Flavonoids are bioactive compounds found in various fruits which can reduce the risk of developing CVD through various mechanisms. One of them is by an antioxidant activity having direct or indirect effects. They can neutralize the ROS directly, via the transfer of hydrogen atoms. Indirectly, it may participate in the activation of the antioxidant defense system and/or by the inhibition of oxidative enzymes that produces ROS (24,25). Another mechanism might be its effect on lipid metabolism through the prevention of hypercholesterolemia.
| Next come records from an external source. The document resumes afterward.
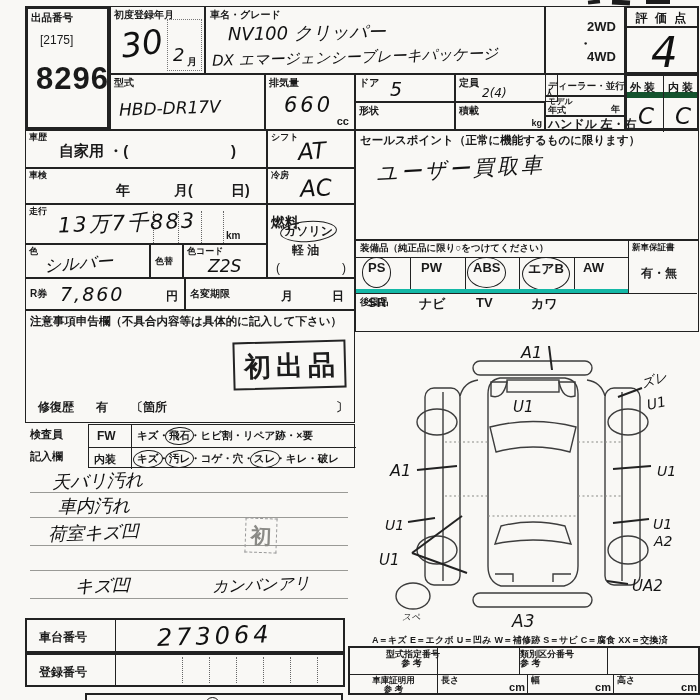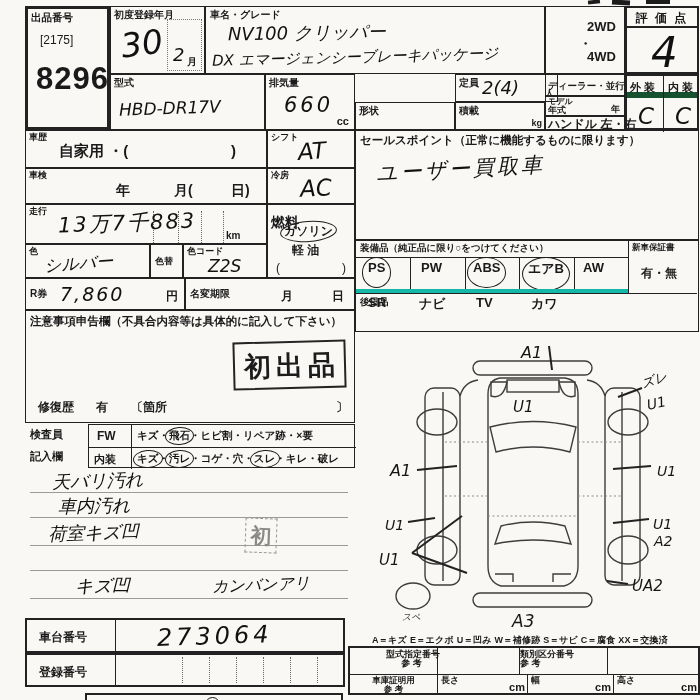--- a/index.html
+++ b/index.html
@@ -82,6 +82,10 @@
     <span class="prt" style="right:5px;bottom:2px;font-size:11px;">cc</span>
   </div>
 
+  <div class="box" style="left:355px;top:74px;width:100px;height:28px;">
+    <span class="lbl" style="left:3px;top:3px;">ドア</span>
+    <span class="hw" style="left:34px;top:5px;font-size:19px;">5</span>
+  </div>
   <div class="box" style="left:455px;top:74px;width:103px;height:28px;">
     <span class="lbl" style="left:3px;top:3px;">定員</span>
     <span class="hw" style="left:26px;top:4px;font-size:18px;">2(4)</span>

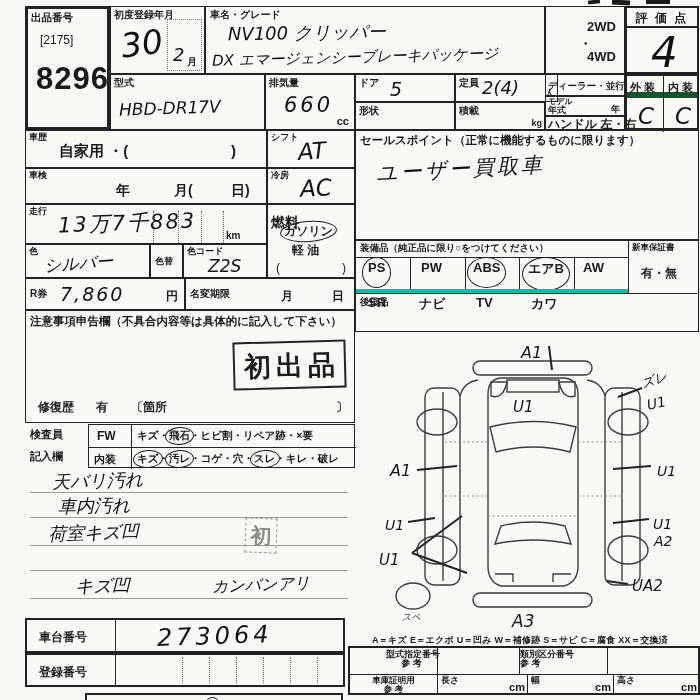--- a/index.html
+++ b/index.html
@@ -88,7 +88,7 @@
   </div>
   <div class="box" style="left:455px;top:74px;width:103px;height:28px;">
     <span class="lbl" style="left:3px;top:3px;">定員</span>
-    <span class="hw" style="left:26px;top:4px;font-size:18px;">2(4)</span>
+    <span class="hw" style="left:26px;top:12px;font-size:12px;">2(4)</span>
     <span class="prt" style="right:3px;bottom:1px;font-size:9px;">人</span>
   </div>
   <div class="box" style="left:355px;top:102px;width:100px;height:28px;">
Flavonoids promote the reduction of cholesterol absorption by interacting with carrier molecules on the brush border or by promoting an increase in the excretion of bile acids (26,27).

Açaí has a high fiber content, of which more than 30% is of the soluble type (28). The fibers are known to promote a lower intestinal absorption of cholesterol from the diet and, consequently, increase the release of this sterol through the chylomicrons (29). Dietary fiber has been shown to be responsible for the increased biliary excretion in rats, thereby reducing serum cholesterol and blocking the enterohepatic circulation preventing reuse of bile acids by the liver (30). In addition, the fibers seem to act indirectly in the expression of genes involved in the metabolism of hepatic cholesterol through secondary signals generated by the metabolites produced in the intestine during the fermentation, however this mechanism has not yet been fully elucidated (31).

The high content of lipids present in açaí can also be an ally in the prevention of CVD. The açaí has 60% of monounsaturated fatty acids (MUFAs) and smaller amount of polyunsaturated fatty acids (PUFAs), around 12% (18). The proposed mechanism to explain the hypocholesterolemic effect of unsaturated fatty acids refers to the ability of these fats to provide an increase in the expression and activity of the LDL receptors in the liver (32). In addition, PUFAs found in greater amounts in açaí can act as potent activators of the peroxisome proliferator-activated receptor family (PPARs) that regulate genes involved in lipid metabolism (33).

            Therefore, we believe that the effects found in our work and reinforced by other studies that continue to be published (34–37), make açaí an important ally to human health. It is worth mentioning that the studies carried out by our group had as objective to evaluate a free-living context, without modifications in the diet or level of physical activity.  As recommended by WHO/FAO, the ingestion of fruit and vegetables per day should be around 400g in order to prevent chronic non-communicable diseases (38). Açaí is a fruit, which can be added in daily life once that its consumption may be associated with health promotion.